Desakan mengurangi konsumsi energi fosil juga berasal dari dunia internasional. Tuntutan global tak henti-hentinya menyuarakan masalah perubahan iklim dan pemanasan global yang salah satu penyebabnya adalah efek rumah kaca dari penggunaan energi fosil.
Menanggapi hal tersebut, Indonesia berupaya menerapkan pembatasan pada energi fosil. Nono menjelaskan pembatasan pada penggunaan energi fosil terutama batu bara dilakukan mulai dari pelarangan penjualan batubara, konversi batubara, hingga penggunaan biomass.

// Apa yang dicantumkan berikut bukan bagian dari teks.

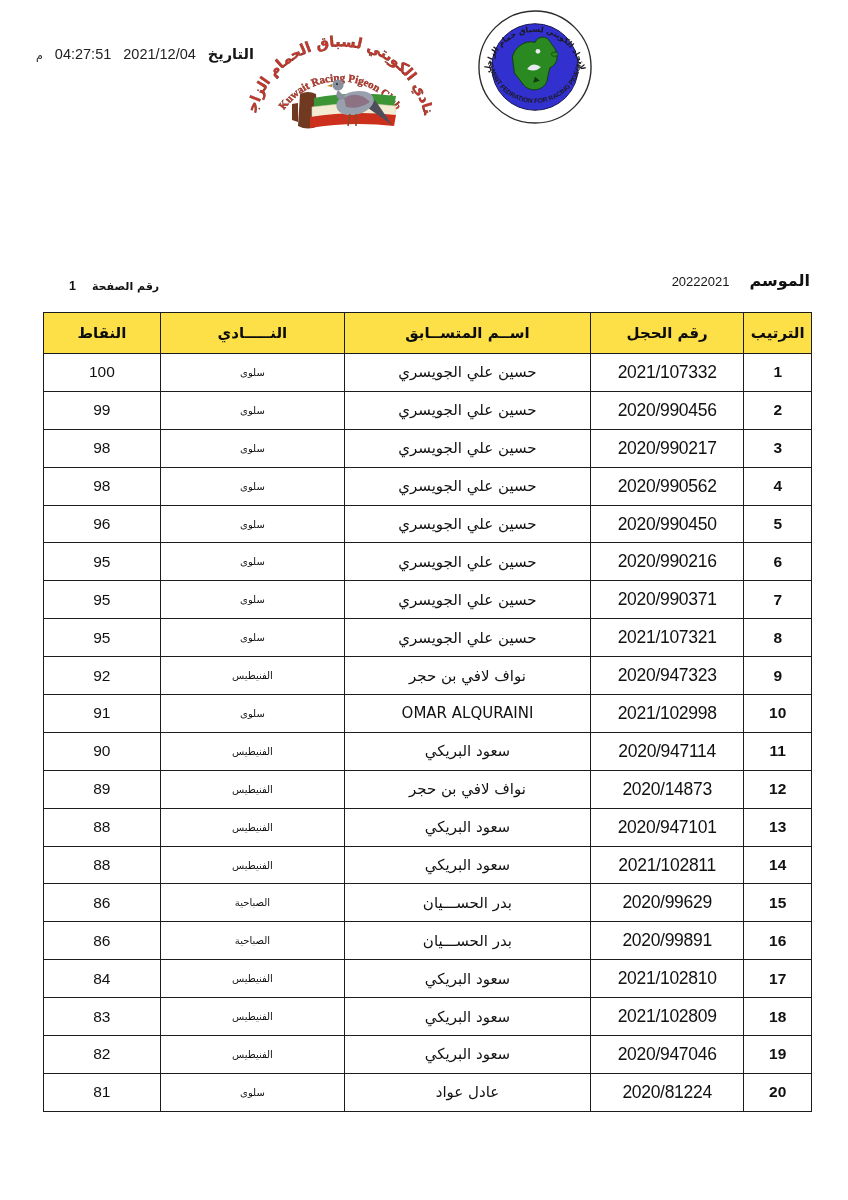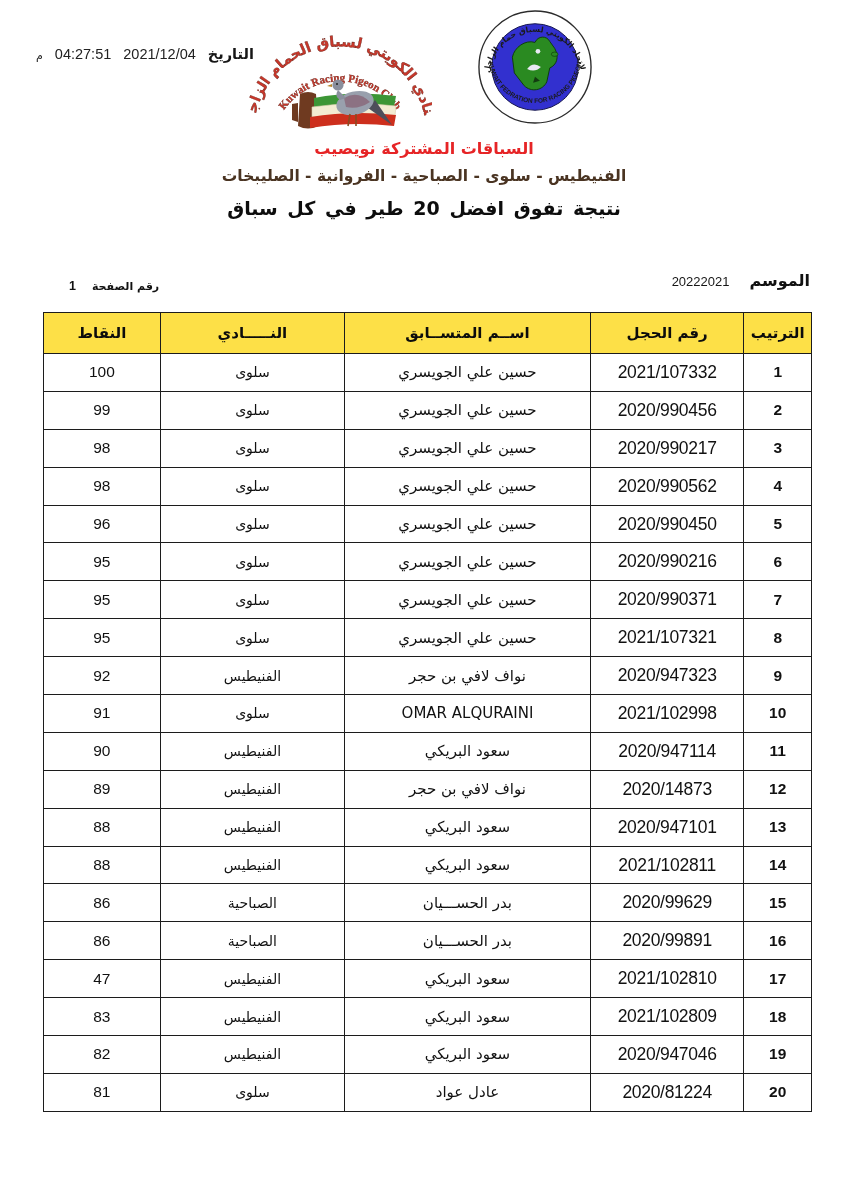"السباقات المشتركة نويصيب" div.titles { html: <div> <div>السباقات المشتركة نويصيب</div> <div>الفنيطيس - سلوى - الصباحية - الفروانية - الصليبخات</div> <div>نتيجة تفوق افضل 20 طير في كل سباق</div> </div> -> none }
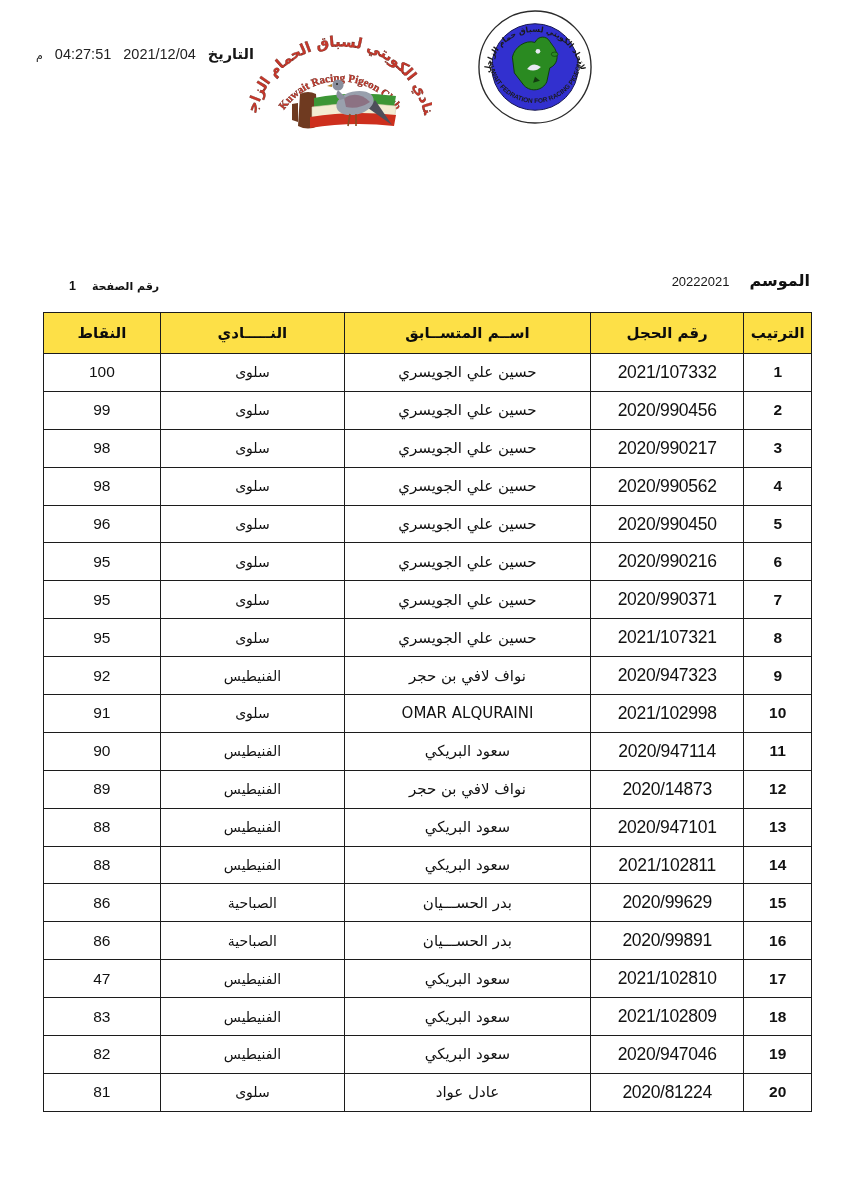"سلوى" td.cell-club { font-size: 14px -> 10px }
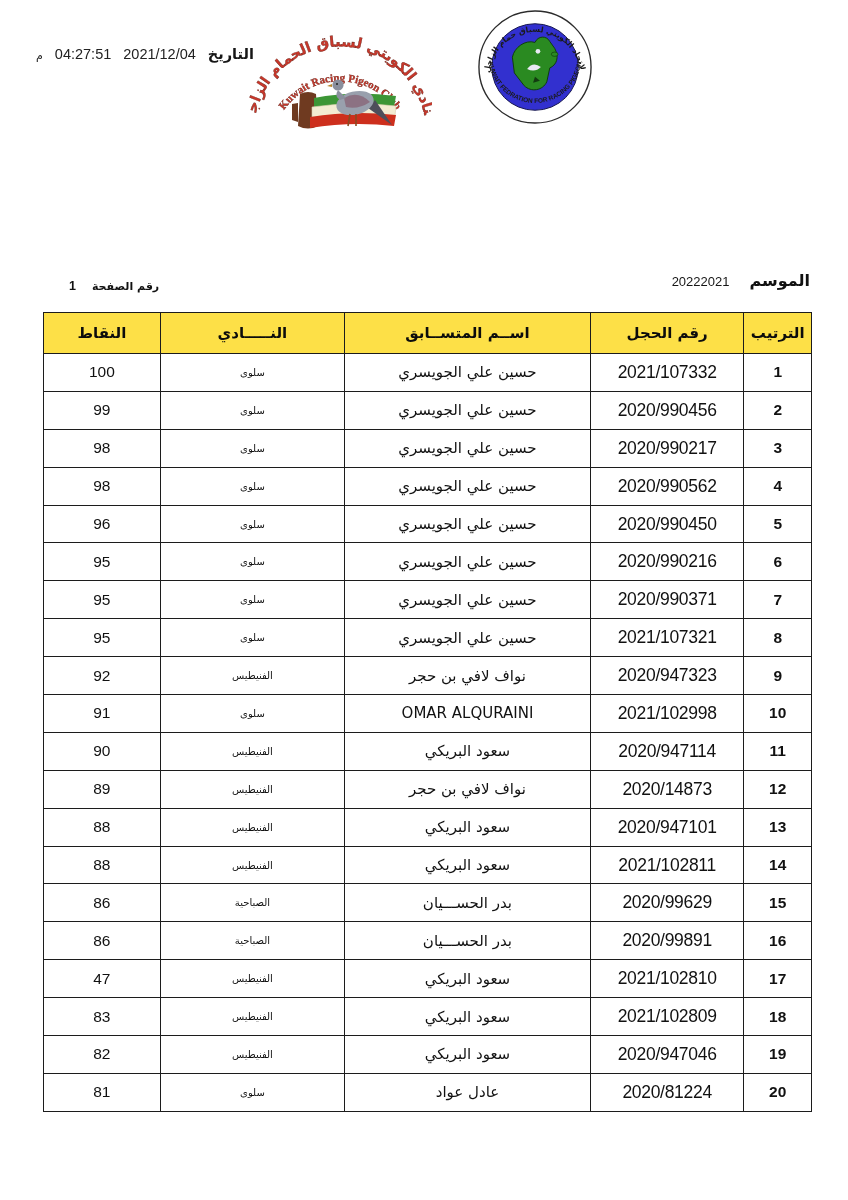"47" td.cell-points { text: 47 -> 84 }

Sejumlah LSM internasional pun menggaungkan bagaimana industri keuangan harus menyetop pembiayaan mereka terhadap batu bara. Batu bara, dianggap merusak lingkungan macam yang terjadi di Kalimantan Timur dengan banyaknya lubang tambang.
Sementara itu, Eniya Listiani Dewi, Peneliti Ahli Utama BRIN mengatakan, skenario yang dirancang Bappenas dan Kementerian ESDM menunjukkan saat Indonesia 100 tahun merdeka, maka akan merdeka pula negeri ini dari batu bara.
“Kami memperhatikan poin skenario yang dari Bappenas dan ESDM, bahwa secepatnya 100 tahun Indonesia merdeka kita pun merdeka dari coal sebagai bahan bakar,” ujar Eniya.
Dalam skenario tersebut, selain menunjukkan target Indonesia bebas batu bara, ditunjukkan juga target Indonesia bebas emisi, yakni pada 2060.
Untuk mewujudkan target tersebut, Eniya menyebut ada dua sektor penghasil emisi yang perlu segera dibenahi, yakni sektor transportasi dan industri.
Pada sektor transportasi, kehadiran kendaraan listrik untuk menggantikan kendaraan bensin bisa menjadi jawaban. Sedangkan untuk sektor industri, pihak penyuplai energi di hulu yakni PLN dan Pertamina harus segera menggunakan Green-Hydrogen yang ramah lingkungan dan Carbon Capture Storage yang mampu menangkap karbon dioksida sebelum terbang ke atmosfer.
Kemudian Eniya juga menyebut pemerintah harus segera membangun Pembangkit Listrik Tenaga Nuklir (PLTN) pada 2025 jika ingin bisa berfungsi secara penuh pada 2035, karena teknologi ini membutuhkan waktu 10 tahun untuk pembangunan dan optimalisasi sistemnya.